Thinking about refinancing my house and using the positive equity to pay off some debt?
BuckI would have around $30, 000 to use. I have many credit card and hospital bills, and would also like to pay off my truck. All that together totals to around $20, 000. Any suggestions?
RubyMy suggestion is not to do it. Ever. Mathematically, it makes sense until you factor in risk. You also need to consider the consequences should you continue the debt producing behavior. You are putting up security (your home) for a non-secured loan (credit cards). Find a reputable financial counselor who does not work for a bank, and insurance company, or a debt consolidation firm to help you out.
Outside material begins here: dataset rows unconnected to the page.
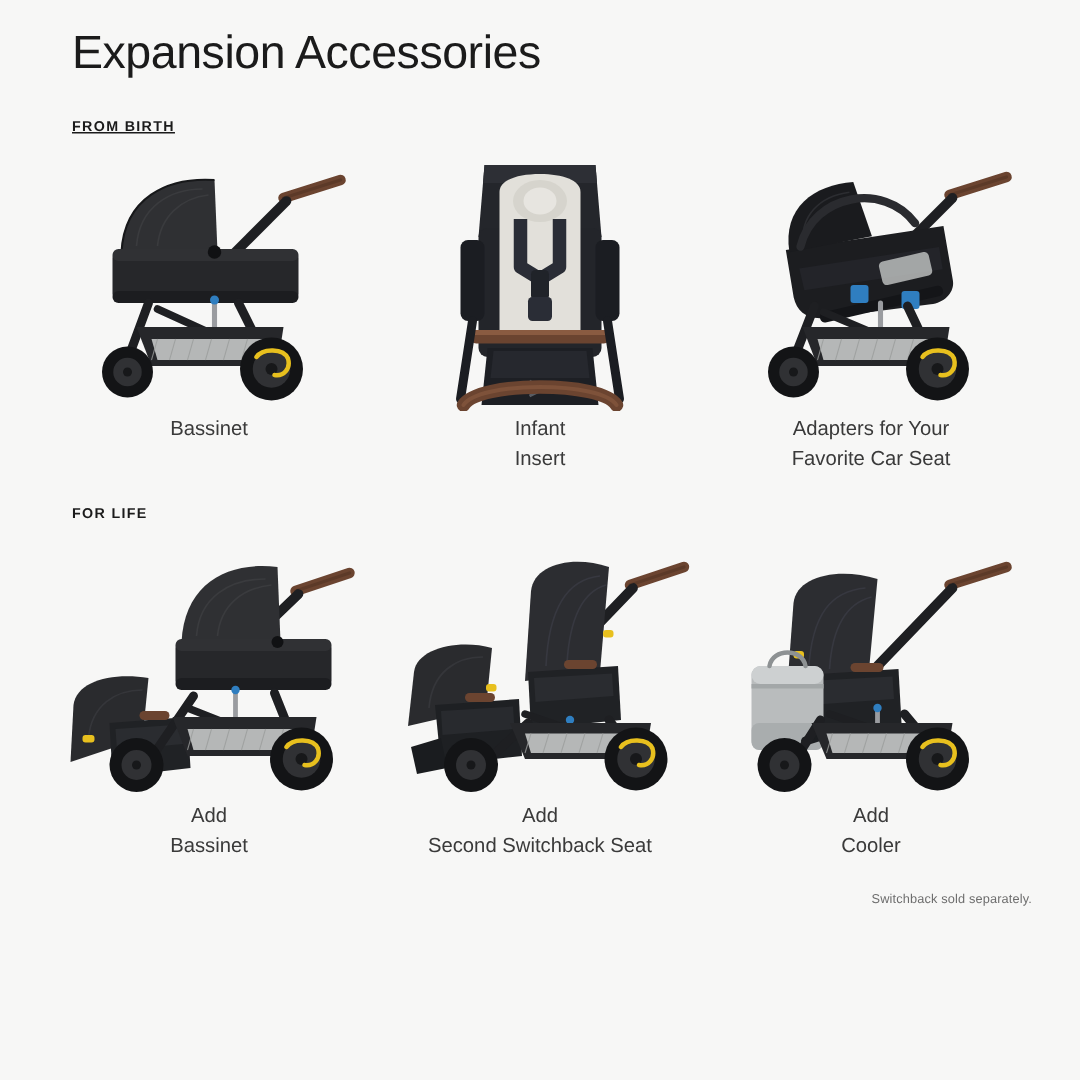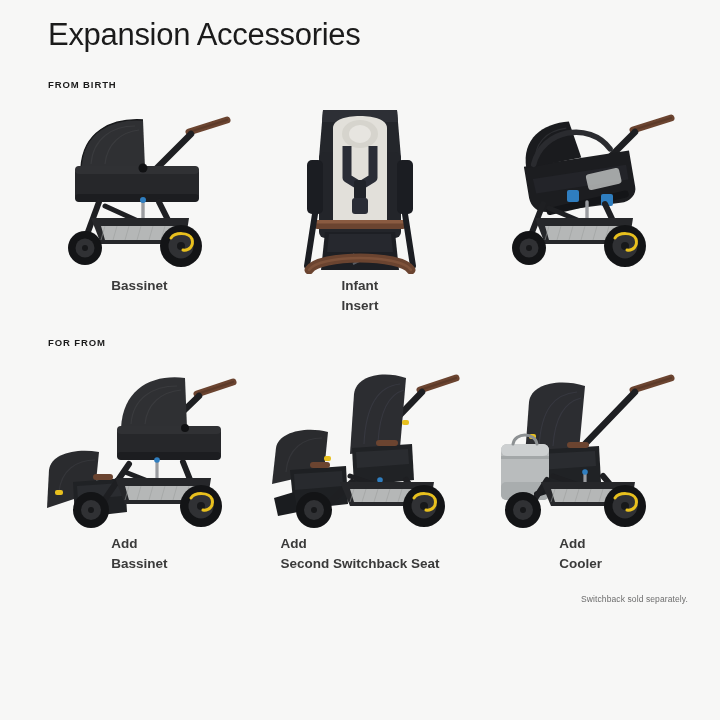"FROM BIRTH" .section-from-birth { text-decoration: none -> underline }
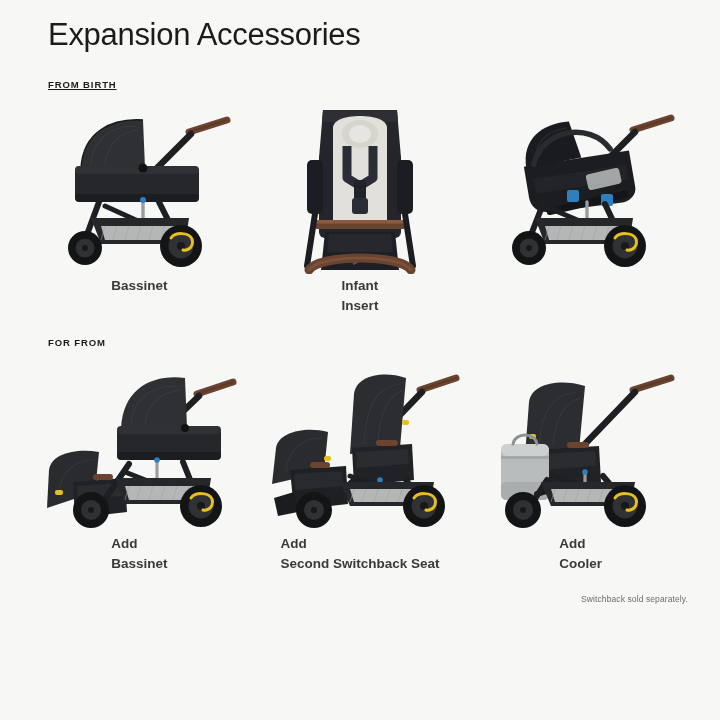"Bassinet" .caption { font-weight: 700 -> 400; text-align: left -> center }
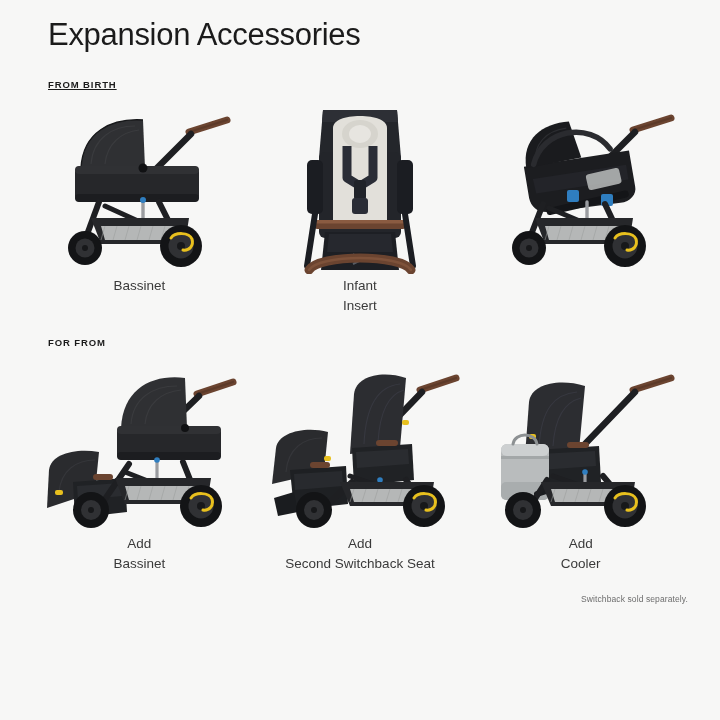"Adapters for Your" div.caption { html: none -> <div>Adapters for Your Favorite Car Seat</div> }
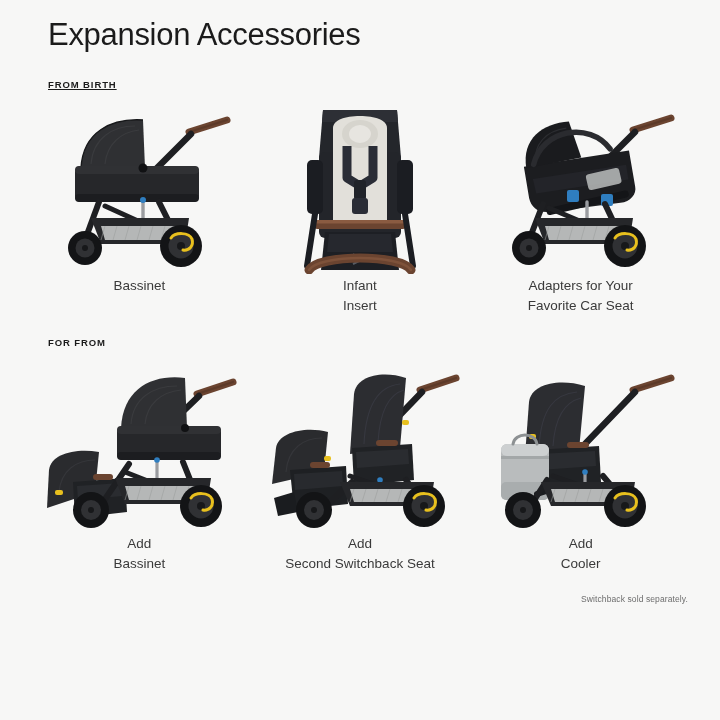"FOR FROM" div.section-label { text: FROM -> LIFE }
Dominick~~You put your home at risk if anything happens, (injuries, death, illnesses, etc) if you aren't able to make the payments for any reason.I think it is much smarter to buckle down and pay them off without putting up your house. If a catastrophe struck there are options for getting out of unsecured debt. When it is secured by your home, then it is something which will be taken away from you should something happen. I can't ever see risking it.~~
BertieIf you can find a lender that is willing to refinance and give you a cash-out on the equity... go for it.Pay off that debt and stay out of debt from now on.Good Luck.
ElisaCash-out refis are almost impossible to get these days. They went the way of those dinosaur "no-down" mortgages.